Third thing: some iPhone apps still haven’t been updated for the iPad, which can be very frustrating. For example, my favorite note-taking app is NoteMaster; on the iPhone it’s absolutely brilliant. But there’s no version for the iPad, and the developers have decided not to rush out a quick and dirty port. While that’s quite admirable, it really is a bee in my bonnet because taking notes is one of the main reasons I got the darned thing. I need a word processor that can sync with Google Docs because I need to access those documents from a variety of platforms, and Google Docs is the best such service by far. This limits my choices. The only real alternative is Documents To Go, which is overkill – both functionally (it handles Word documents, Excel spreadsheets, and Powerpoint presentations) and financially (regular version $9.99; premium version $14.99) – but what am I to do? None of the other note-taking apps that I’ve tried so far come anywhere near the simplicity, usability, and robustness of NoteMaster. So while Documents To Go is not the best app, the iPad’s design, size, and general interface still makes it a great way to take notes.
Another thing that the iPad is really good for, I’ve discovered, is reading RSS-based feeds. There’s a great app called G-Whizz that packs a bunch of Google services into a single relatively easy to use interface.
It’s supposed to support real “desktop” versions of things like Gmail and Google Reader, but these bits seem buggy. It even supports quite nicely the “desktop” versions of Gmail, Google Calendar, and Google Reader. (My problem was I couldn’t figure out how to scroll a pane in these apps, but G-Whizz’s author answered my post to the G-Whizz Google Group nearly instantaneously, explaining that one must drag with two fingers, not just one, to scroll a pane – per the Apple interface standard. Silly me.) Still, even the non-desktop version is eminently usable, and I’ve found the mobile version of Reader that G-Whizz uses to be really very nice. Combined with the iPad’s portability and size, it makes reading feed-based news a real joy.

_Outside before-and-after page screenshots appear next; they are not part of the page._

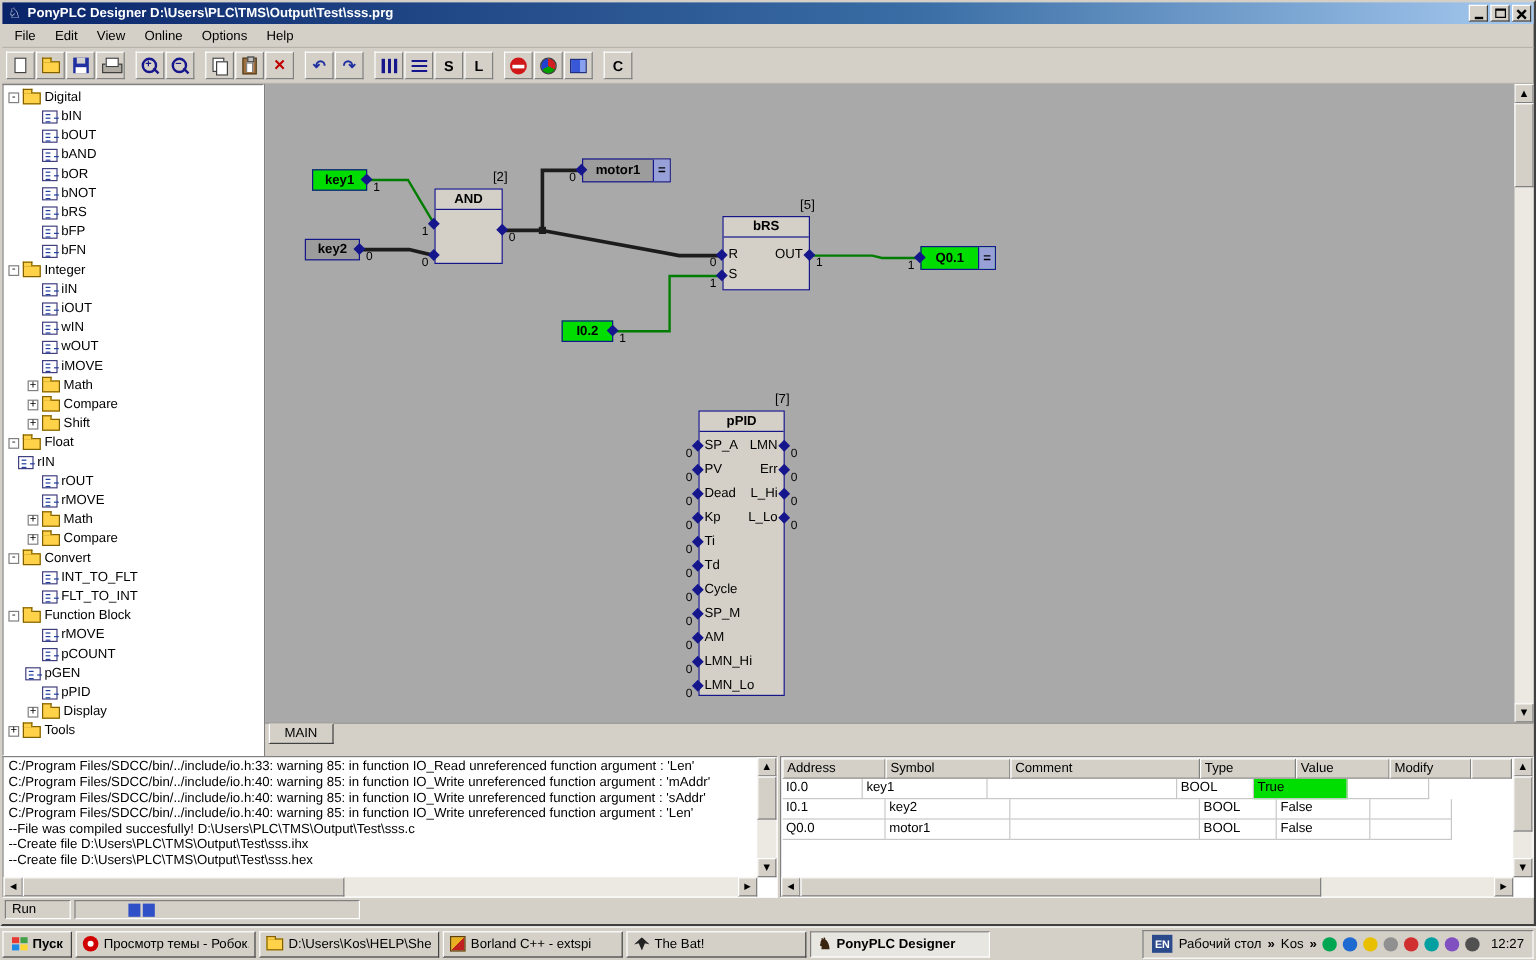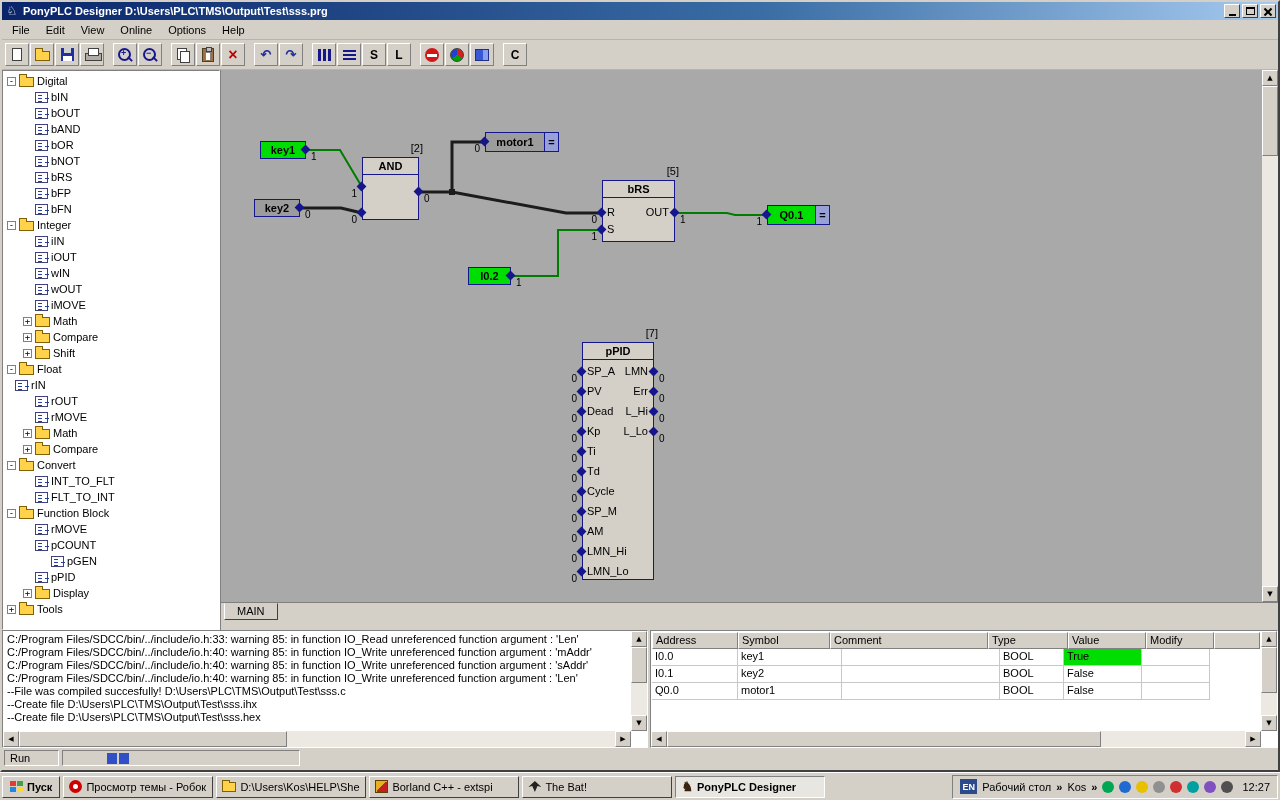--- a/index.html
+++ b/index.html
@@ -398,21 +398,21 @@
         <div class="tree-row" style="padding-left: 20px;">
           <span class="expandspacer"></span>
           <span class="icon-block"></span>
           <span class="tree-label">rMOVE</span>
         </div>
         <div class="tree-row" style="padding-left: 20px;">
           <span class="expandspacer"></span>
           <span class="icon-block"></span>
           <span class="tree-label">pCOUNT</span>
         </div>
-        <div class="tree-row" style="padding-left: 36px; text-align: center;">
+        <div class="tree-row" style="padding-left: 6px; text-align: center;">
           <span class="expandspacer"></span>
           <span class="icon-block"></span>
           <span class="tree-label">pGEN</span>
         </div>
         <div class="tree-row" style="padding-left: 20px;">
           <span class="expandspacer"></span>
           <span class="icon-block"></span>
           <span class="tree-label">pPID</span>
         </div>
         <div class="tree-row" style="padding-left: 20px;">
@@ -574,30 +574,30 @@
         <div class="sb-btn">◀</div>
         <div class="sb-track">
           <div class="sb-thumb" style="left:0;width:45%;"></div>
         </div>
         <div class="sb-btn">▶</div>
       </div>
     </div>
     <div class="watch-panel">
       <div class="watch-header">
           <span class="whead" style="width: 86px;">Address</span>
-          <span class="whead" style="width: 92px;">Symbol</span>
+          <span class="whead" style="width: 104px;">Symbol</span>
           <span class="whead" style="width: 158px;">Comment</span>
           <span class="whead" style="width: 80px;">Type</span>
           <span class="whead" style="width: 78px;">Value</span>
           <span class="whead" style="width: 68px;">Modify</span>
           <span class="whead" style="flex: 1 1 0%;"></span>
         </div>
       <div class="watch-body">
           <div class="wrow">
-            <span class="wcell" style="width: 86px;">I0.0</span>
+            <span class="wcell" style="width: 67px;">I0.0</span>
             <span class="wcell" style="width: 104px;">key1</span>
             <span class="wcell" style="width: 158px;"></span>
             <span class="wcell" style="width: 64px;">BOOL</span>
             <span class="wcell" style="width: 78px; background: rgb(0, 221, 0);">True</span>
             <span class="wcell" style="width: 68px;"></span>
           </div>
           <div class="wrow">
             <span class="wcell" style="width: 86px;">I0.1</span>
             <span class="wcell" style="width: 104px;">key2</span>
             <span class="wcell" style="width: 158px;"></span>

So in the end, what do I think about the iPad? It’s not perfect, but it’s pretty freaking amazing. For two key uses, note-taking and reading news, it’s really fantastic (modulo my particular problems with note-taking apps). Apple has once again successfully tread the fine line between function and form, geeky power and Friday-night bistro coolness.
I still need to investigate handwriting apps and diagramming apps – two other key purposes for which I intend to use it. I’ll report on those once I’ve gotten to them. In the meantime, I give the iPad 8 out of 10. And it really does work like a PADD from Star Trek.